Swathes of the internet are devoted to cute animals, so it was no surprise that our story about the Comedy Wildlife Awards blew up. Spoiler alert, it was the dancing gorilla what won it.
In a welcome shakeup of the school curriculum, the introduction of GCSE qualification in natural history was given the go-ahead by the UK government, paving the way for children to “understand and protect the nature on their doorstep and beyond”.
While the rise in drones raises many concerns over safety and privacy, they do have some good uses. In fact, the UK’s largest woodland conservation charity is enlisting the technology to restore temperate rainforests in hard-to-reach places.
“Art washes away from the soul the dust of everyday life.” So Pablo Picasso supposedly said, while pontificating on the power of his profession. He was half right. According to new research, viewing art reduces stress and inflammation. “Cultural experiences may play a real role in protecting both mind and body,” researchers concluded.

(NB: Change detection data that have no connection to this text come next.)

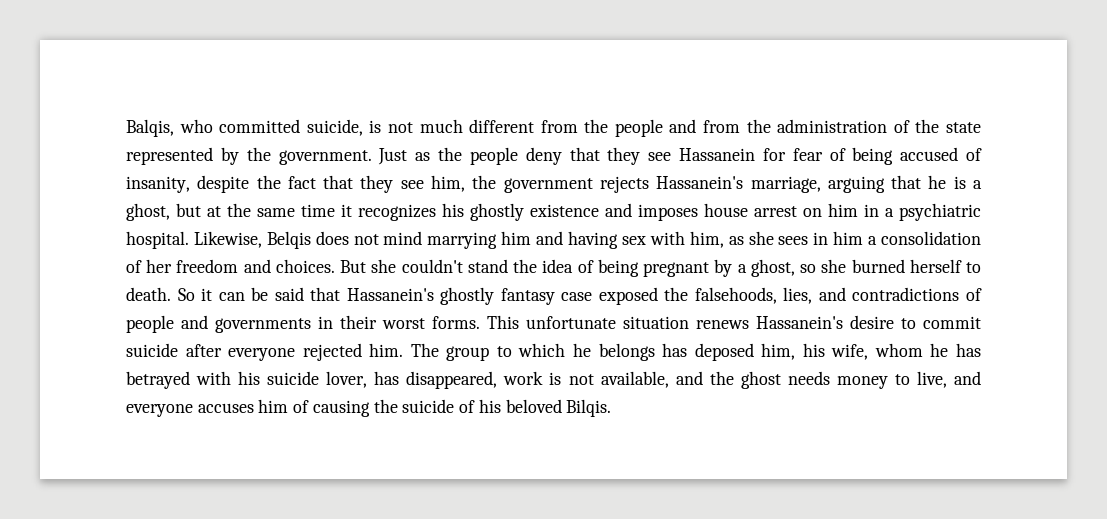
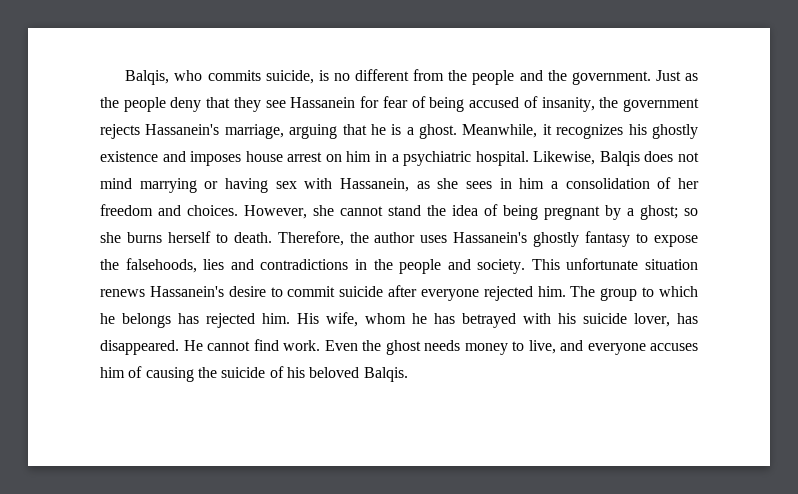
- Balqis, who committed suicide, is not much different from the people and from the administration of the state represented by the government.
+ Balqis, who commits suicide, is no different from the people and the government.
- Just as the people deny that they see Hassanein for fear of being accused of insanity, despite the fact that they see him, the government rejects Hassanein's marriage, arguing that he is a ghost, but at the same time it recognizes his ghostly existence and imposes house arrest on him in a psychiatric hospital.
+ Just as the people deny that they see Hassanein for fear of being accused of insanity, the government rejects Hassanein's marriage, arguing that he is a ghost. Meanwhile, it recognizes his ghostly existence and imposes house arrest on him in a psychiatric hospital.
- Likewise, Belqis does not mind marrying him and having sex with him, as she sees in him a consolidation of her freedom and choices.
+ Likewise, Balqis does not mind marrying or having sex with Hassanein, as she sees in him a consolidation of her freedom and choices.
- But she couldn't stand the idea of being pregnant by a ghost, so she burned herself to death.
+ However, she cannot stand the idea of being pregnant by a ghost; so she burns herself to death.
- So it can be said that Hassanein's ghostly fantasy case exposed the falsehoods, lies, and contradictions of people and governments in their worst forms.
+ Therefore, the author uses Hassanein's ghostly fantasy to expose the falsehoods, lies and contradictions in the people and society.
- The group to which he belongs has deposed him, his wife, whom he has betrayed with his suicide lover, has disappeared, work is not available, and the ghost needs money to live, and everyone accuses him of causing the suicide of his beloved Bilqis.
+ The group to which he belongs has rejected him. His wife, whom he has betrayed with his suicide lover, has disappeared. He cannot find work. Even the ghost needs money to live, and everyone accuses him of causing the suicide of his beloved Balqis.

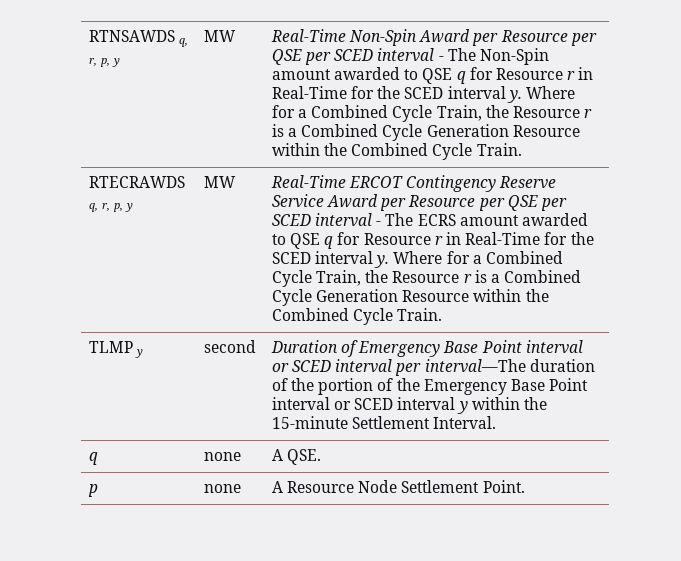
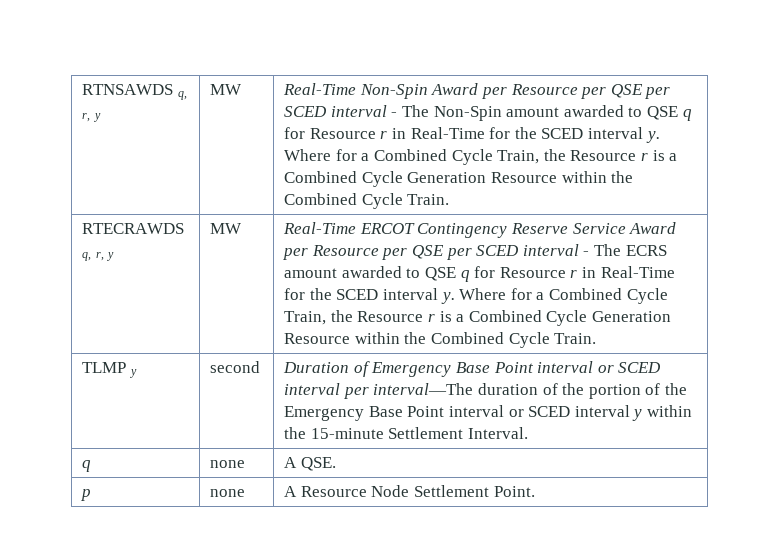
- RTNSAWDS q, r, p, y
+ RTNSAWDS q, r, y
- RTECRAWDS q, r, p, y
+ RTECRAWDS q, r, y

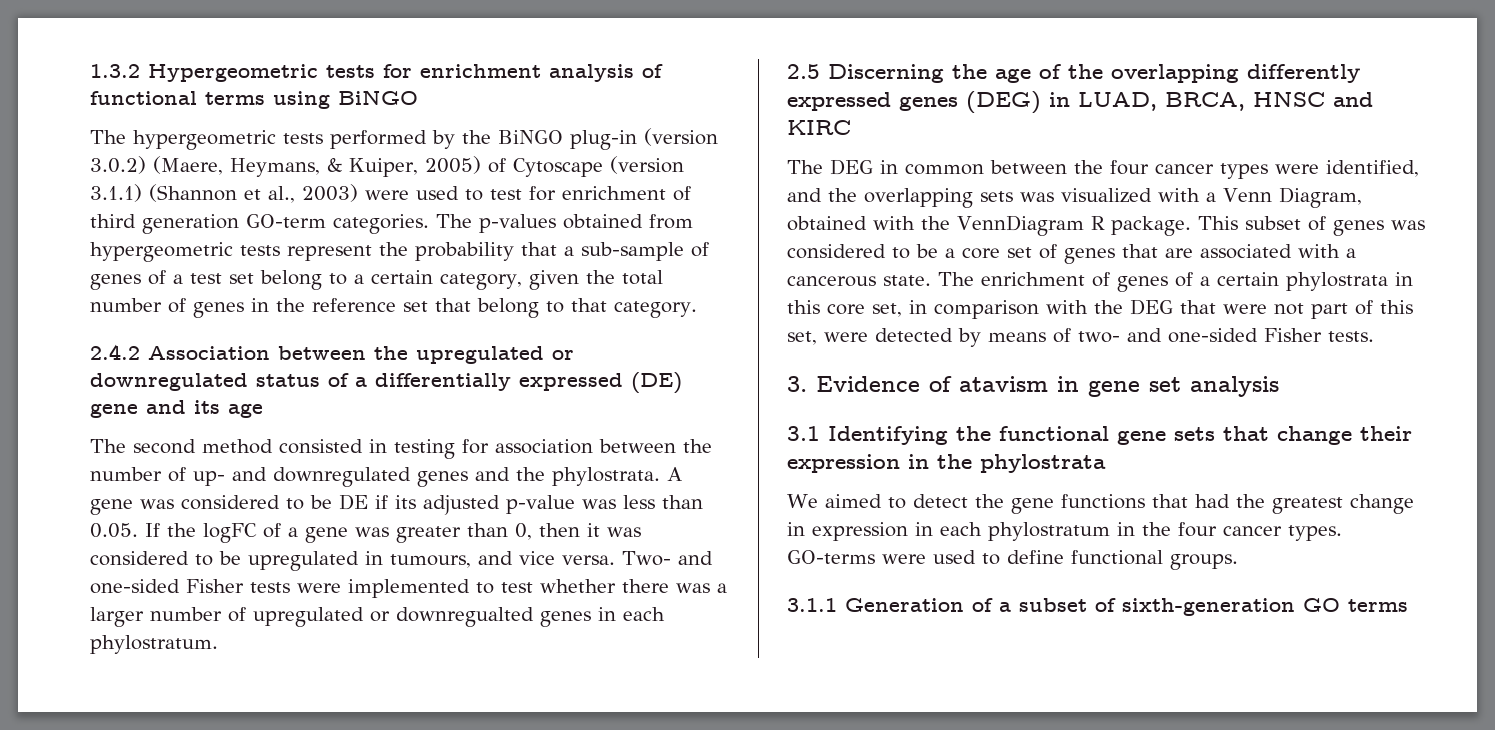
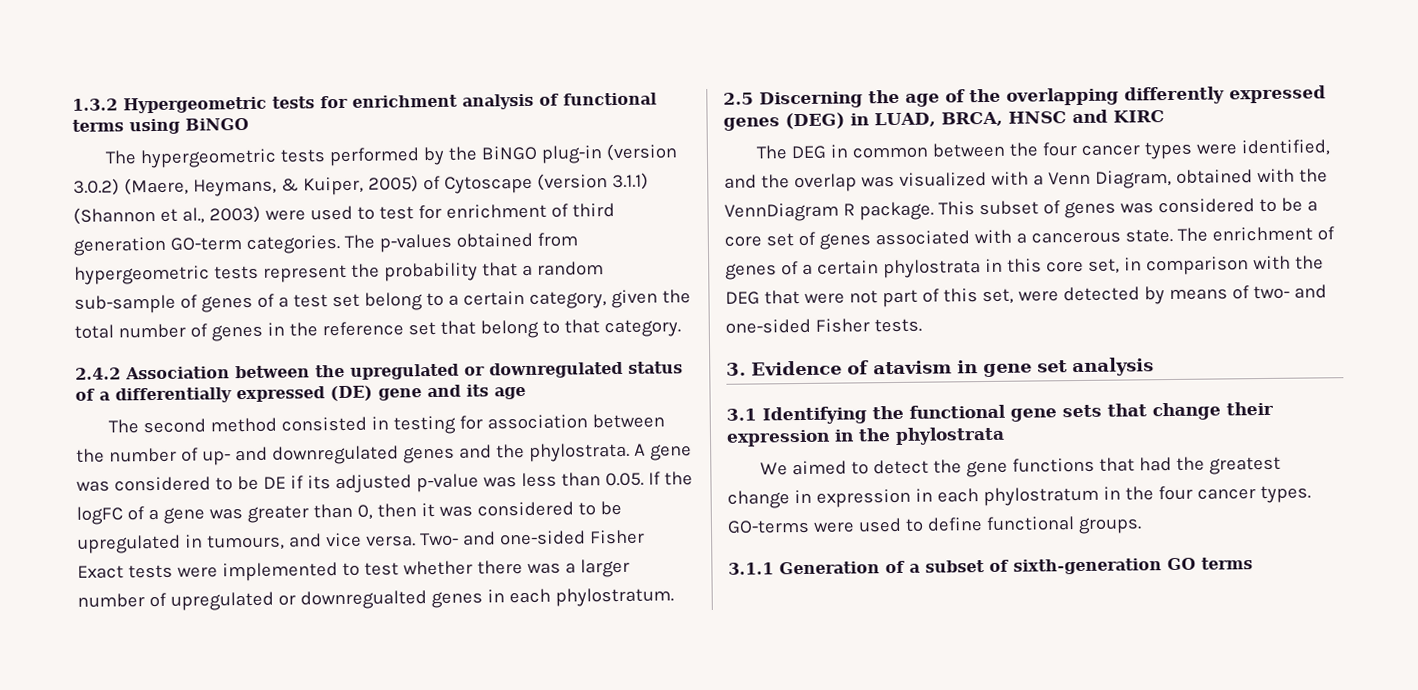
- The p-values obtained from hypergeometric tests represent the probability that a sub-sample of genes of a test set belong to a certain category, given the total number of genes in the reference set that belong to that category.
+ The p-values obtained from hypergeometric tests represent the probability that a random sub-sample of genes of a test set belong to a certain category, given the total number of genes in the reference set that belong to that category.
- Two- and one-sided Fisher tests were implemented to test whether there was a larger number of upregulated or downregualted genes in each phylostratum.
+ Two- and one-sided Fisher Exact tests were implemented to test whether there was a larger number of upregulated or downregualted genes in each phylostratum.
- The DEG in common between the four cancer types were identified, and the overlapping sets was visualized with a Venn Diagram, obtained with the VennDiagram R package.
+ The DEG in common between the four cancer types were identified, and the overlap was visualized with a Venn Diagram, obtained with the VennDiagram R package.
- This subset of genes was considered to be a core set of genes that are associated with a cancerous state.
+ This subset of genes was considered to be a core set of genes associated with a cancerous state.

While our editors were all at home in the warm, we sent writer Sam Haddad to Scotland’s chilly Vale of Leven to retrieve discarded fishing nets from the water. Haddad joined the growing army of volunteers who are retrieving the ‘ghost gear’ to protect marine life. Here’s her report.
Its puns are many, its passion for better bread singular. Enter the Real Bread Campaign, which quite simply aims to democratise proper bread. We featured them in February and readers were keen for a slice of the action.
One of our four cover stories this year was this piece about the thousands of musical instruments that are thrown away every year – and the growing number of UK schemes giving them, and the children who play them, a second chance. Uplifting stuff.
Fed up of discussing the weather? You’re not the only one. But lo, here are five ways to initiate deeper, more engaging conversations, published – handily – just in time for Christmas family gatherings.
Scientists treated the “untreatable”, species came back from the brink, solar surged, deforestation fell, rivers were revitalised, and the smartphone-free childhood caught on, plus lots of other things that went right in 2025.
The UK is about to get Europe’s largest oyster reef, as Positive News reported in December. Some four million native oysters are set to be returned to an artificial reef off the coast of Norfolk (main picture) in eastern England. Conservationists say the project could transform local waters and provide a model for marine restoration across the continent.